> [WHAT IS REQUIRED]: Go through the records and copy each line where the word "Pediasure" occurs.

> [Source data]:
+ + + + +
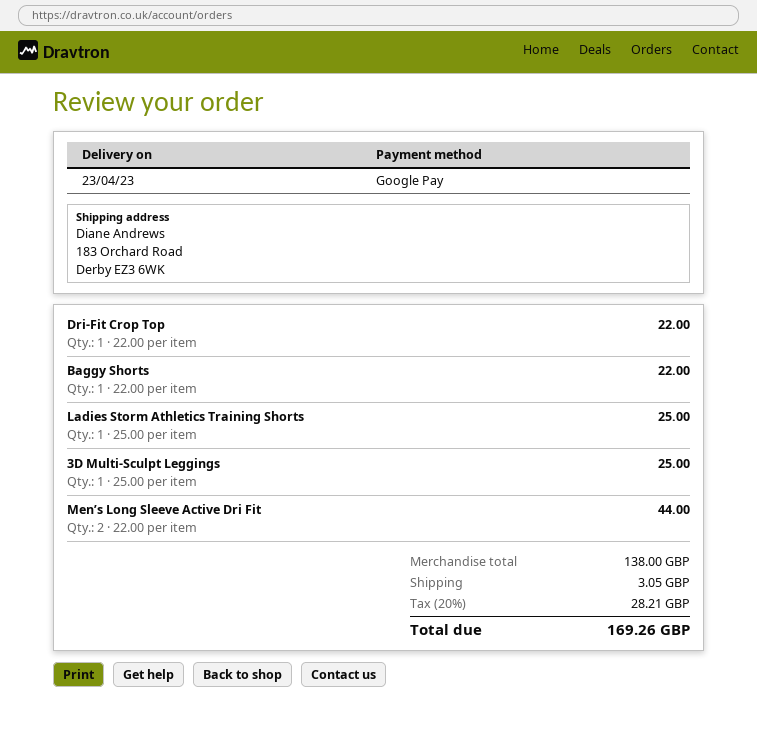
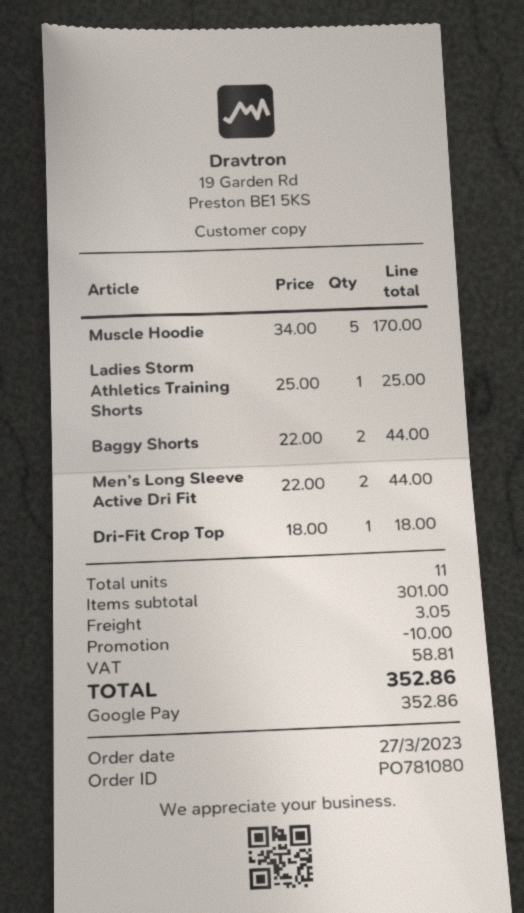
Dri-Fit Crop Top: 1 x 22.00 = 22.00 -> 1 x 18.00 = 18.00
Baggy Shorts: 1 x 22.00 = 22.00 -> 2 x 22.00 = 44.00
3D Multi-Sculpt Leggings: 1 x 25.00 = 25.00 -> none
Muscle Hoodie: none -> 5 x 34.00 = 170.00
subtotal: 138.00 -> 301.00
discount: none -> 10.00
tax: 28.21 -> 58.81
total: 169.26 -> 352.86

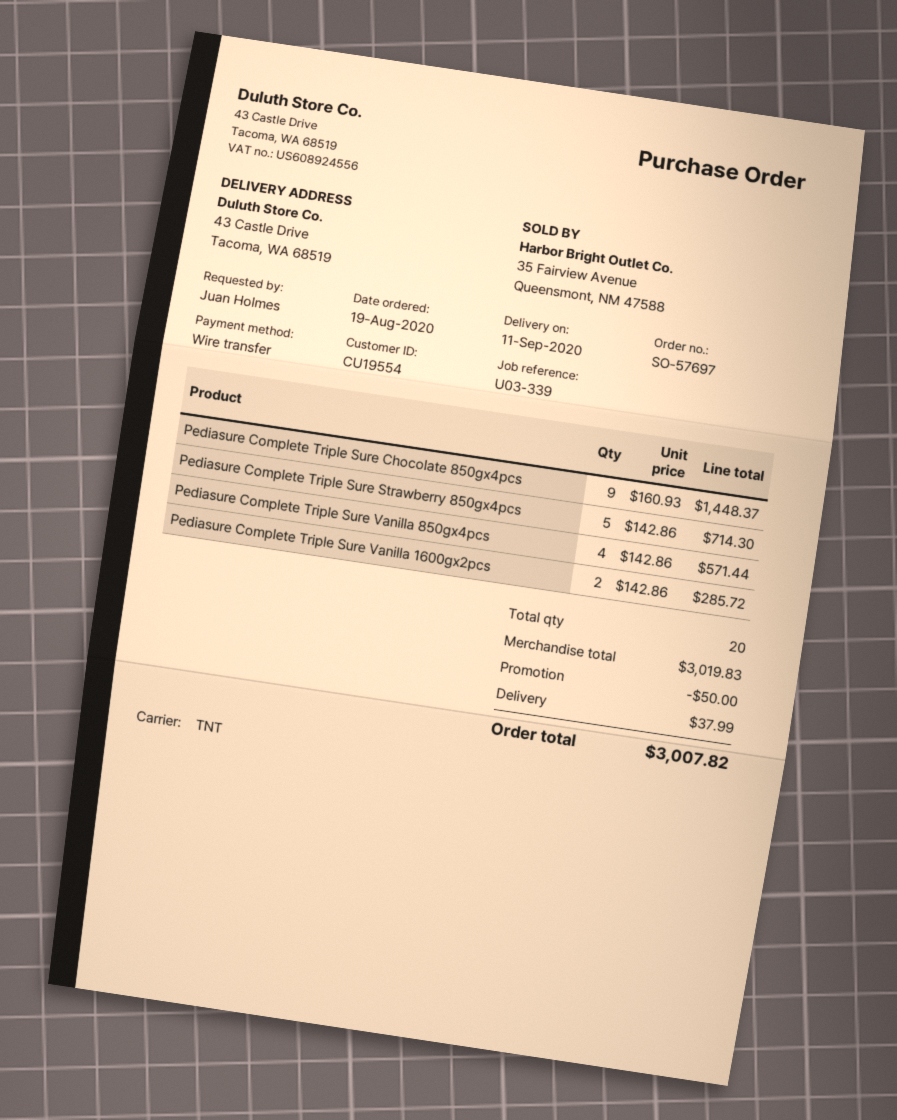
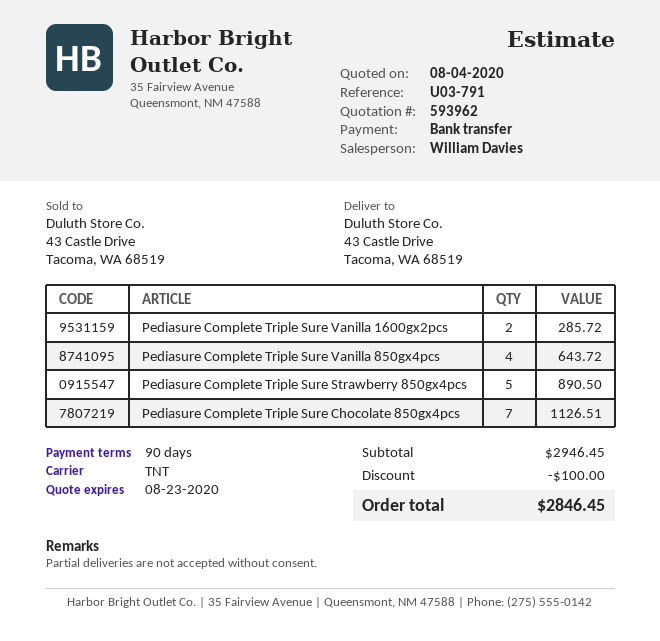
reference: U03-339 -> U03-791
Pediasure Complete Triple Sure Chocolate 850gx4pcs: 9 for 1448.37 -> 7 for 1126.51
Pediasure Complete Triple Sure Strawberry 850gx4pcs: 5 for 714.30 -> 5 for 890.50
Pediasure Complete Triple Sure Vanilla 850gx4pcs: 4 for 571.44 -> 4 for 643.72
subtotal: 3019.83 -> 2946.45
discount: 50.00 -> 100.00
shipping: 37.99 -> none
total: 3007.82 -> 2846.45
+ + + + +
> [SOLUTION FOR THIS TASK]:
Pediasure Complete Triple Sure Chocolate 850gx4pcs: 9 for 1448.37 -> 7 for 1126.51
Pediasure Complete Triple Sure Strawberry 850gx4pcs: 5 for 714.30 -> 5 for 890.50
Pediasure Complete Triple Sure Vanilla 850gx4pcs: 4 for 571.44 -> 4 for 643.72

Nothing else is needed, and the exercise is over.